Today would be another highlight of our trip, we are hiking up Mt Etna, the tallest active volcano in Europe. This is the very reason we included Catania in our Italian itinerary. We booked our guided tour with EtnAround, who was highly knowledgeable on the history, fauna and flora on Mt Etna (the same tour can be booked from here). We met up with one of our guides, Alessio, at the pick-up point at 8.30 am. Alessio drove us to one of the towns at the foot of Mt Etna to meet up with the tour leader, Marco, and the rest of the group and to get our sandwiches for lunch at Mt Etna. Along the way up to Mt Etna, Alessio continued introducing the flora at the base of Mt Etna. Before long, we reached a carpark of some sort. This was the starting point of our hike on Mt Etna. Marco explained that we were at 1,800m above sea level and would hike up to around 2,500m on the volcano before heading back down. As Macro and Alessio were preparing the gear for the group, we took the chance to take pictures of the surroundings. We could only see a vast piece of land and the road leading up to a small crater sitting far in the background.
And Our Hike Begins…
As we were starting our hike, we faced a tall slope that seemed to lead nowhere. We saw the peak of Mt Etna hiding behind the hill as though she was peeking at us. We were very excited with our first step on the volcano terrain was unlike what we thought. The soil on the volcano was soft and grainy. This feels more like the sands of a beach but looser as our feet begin to sink into the ground. The first part of the trek was easy, as the path gradient was gentle. Along the way, Marco explained the importance of the flora we saw spreading around the area we were stepping into. Alessio, who was at the back of the group to ensure that none of us was lost during the hike, constantly looked around the ground and sometimes picked up rocks he found on the ground. Alessio explained to the pack of us at the back of the group that this was a volcanic rock that came out of the crater. Anything larger will be capable of causing hurt to humans and properties.
Lunch with a View
As we continued our hike up Mt Etna, we reached a grassland. Walking on this part of the volcano feels like walking on flat ground. At the trail’s end, we came across some boulders that we would have to scale. As we climbed up these boulders, the peak of the snow-covered Mt Etna with fumes of white smoke emitting was in our sight. We were amazed by this incredible view of the gentle lady that we were on. Looking out into the area, we saw a crater-like depression that seemed to stretch forever. As we were walking along the path, the path got narrower and narrower to the point that it was just as wide as two feet wide. One misstep would mean we would fall into the valley below, and there were no barricades would shield us from the potential danger of falling over. However, we had trust in Marco and Alessio that we were well watched over. Marco announced that we would stop for lunch at the trail’s end. We all found a huge boulder to sit on and started munching on the sandwich we had bought earlier. What we saw ahead was the peak of Mt Etna with her endless white fumes and, at times, low clouds passing over her. The view is a one in a million! This is a perfect spot to have lunch while looking at Mt Etna and enjoying the mountain breeze.
The Return Journey
After 15 mins, Macro announced for us to start our hike down to where we started. Instead of going through the same route, we took a different way. We hiked upslope and boulders, putting the view of Mt Etna behind us. As we walked, we came to a part where we needed to descend. Alessio assured us we could run down the slope without worrying that we would tip over the edge. I had a go at it, and it was fun (though I thought it would be more fun if we had some sledge down the slope). The volcanic ashes here are more coarse and looser. We soon come across a lava channel. Gone was the lava that once flowed through this channel. All that remained were rocks that the lava had once smashed through. Another downslope later, Marco brought us to a lava cave. He explained how this cave was formed and how the locals used this cave. We were taken inside to feel the temperature difference. We continued on the path, and suddenly the path felt familiar. This was where we were when we hiked up. I exclaimed to my friends. We are near the end of the hike. Soon after, we can see the vehicles we drove up on.

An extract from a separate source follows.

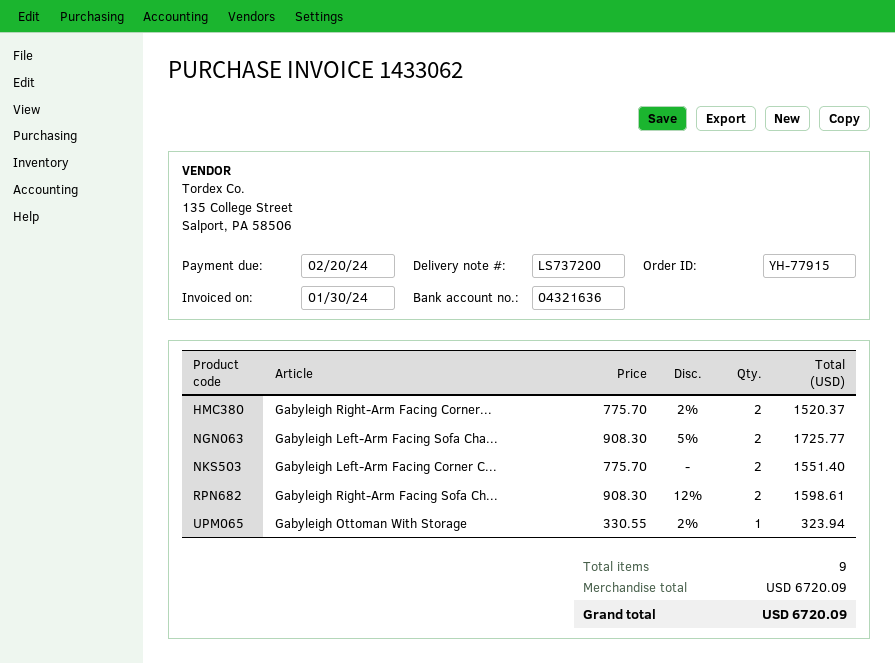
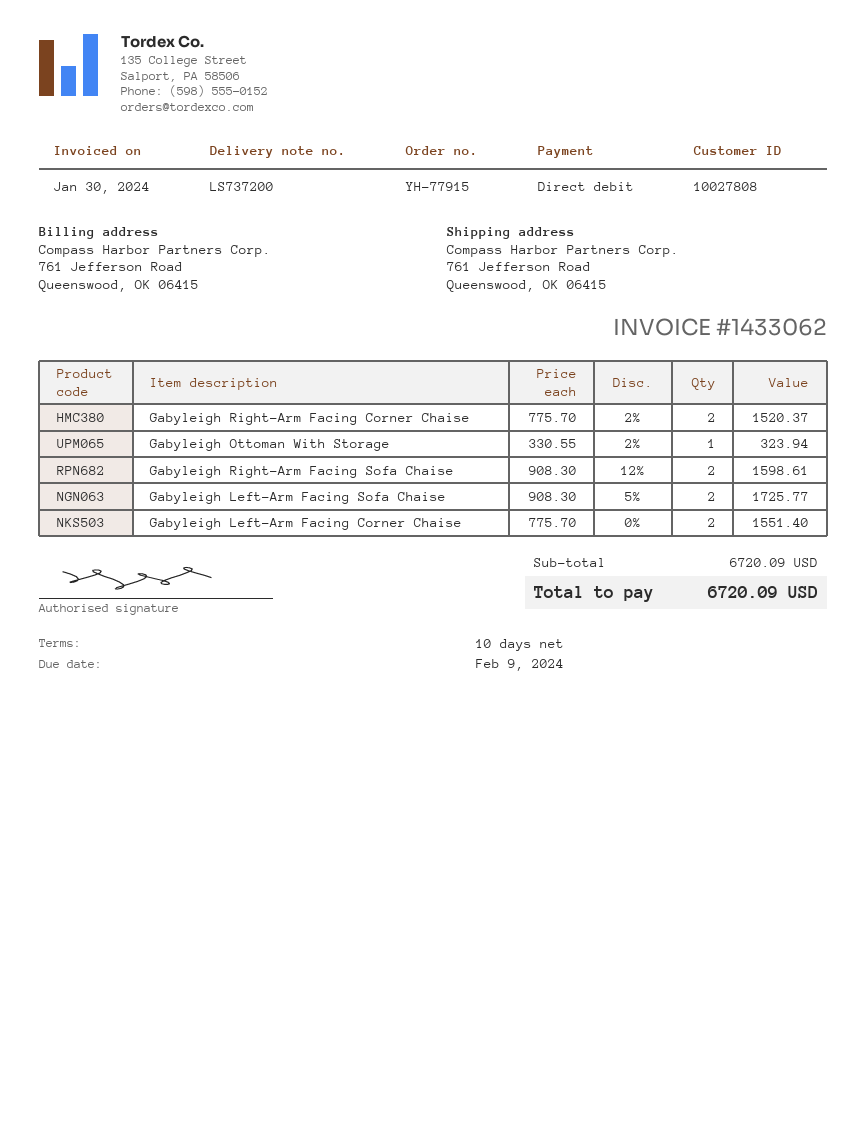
due date: 2024-02-20 -> 2024-02-09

After returning to our vehicles, Alessio said we would stop by a cafe on Mt Etna for coffee. So we were driven to a cafe which was closed. At this point, we realise that the destination is not this cafe but the crater behind the cafe. The short walk around the crater allowed us to see what a crater looked like. Alessio explained this is just one of the hundreds of craters on Mt Etna, and every year the volcanologists would find one new crater on Mt Etna. After the crater visit, we had some coffee, and soon it was time for us to bid Mt Etna farewell.
Last Look at Catania
Alessio drove us back to Catania. The plan today was that if we got back to Catania at around 3 pm, we might still be able to squeeze in a visit to Ursino Castle, just 15 mins walk from our hotel. We arrived at Catania city at around 4.30 pm. There is little time for us to visit the castle before it closes. We walked to the city centre for our last dinner in Italy. We asked the friendly waitress about the fried rice ball we had heard so much about during dinner. She gave us some recommendations, and one of them is located about 5 mins walk from our hotel. We headed to get some rice balls and picked up gelatos before returning to the hotel to pack our luggage for our journey home tomorrow.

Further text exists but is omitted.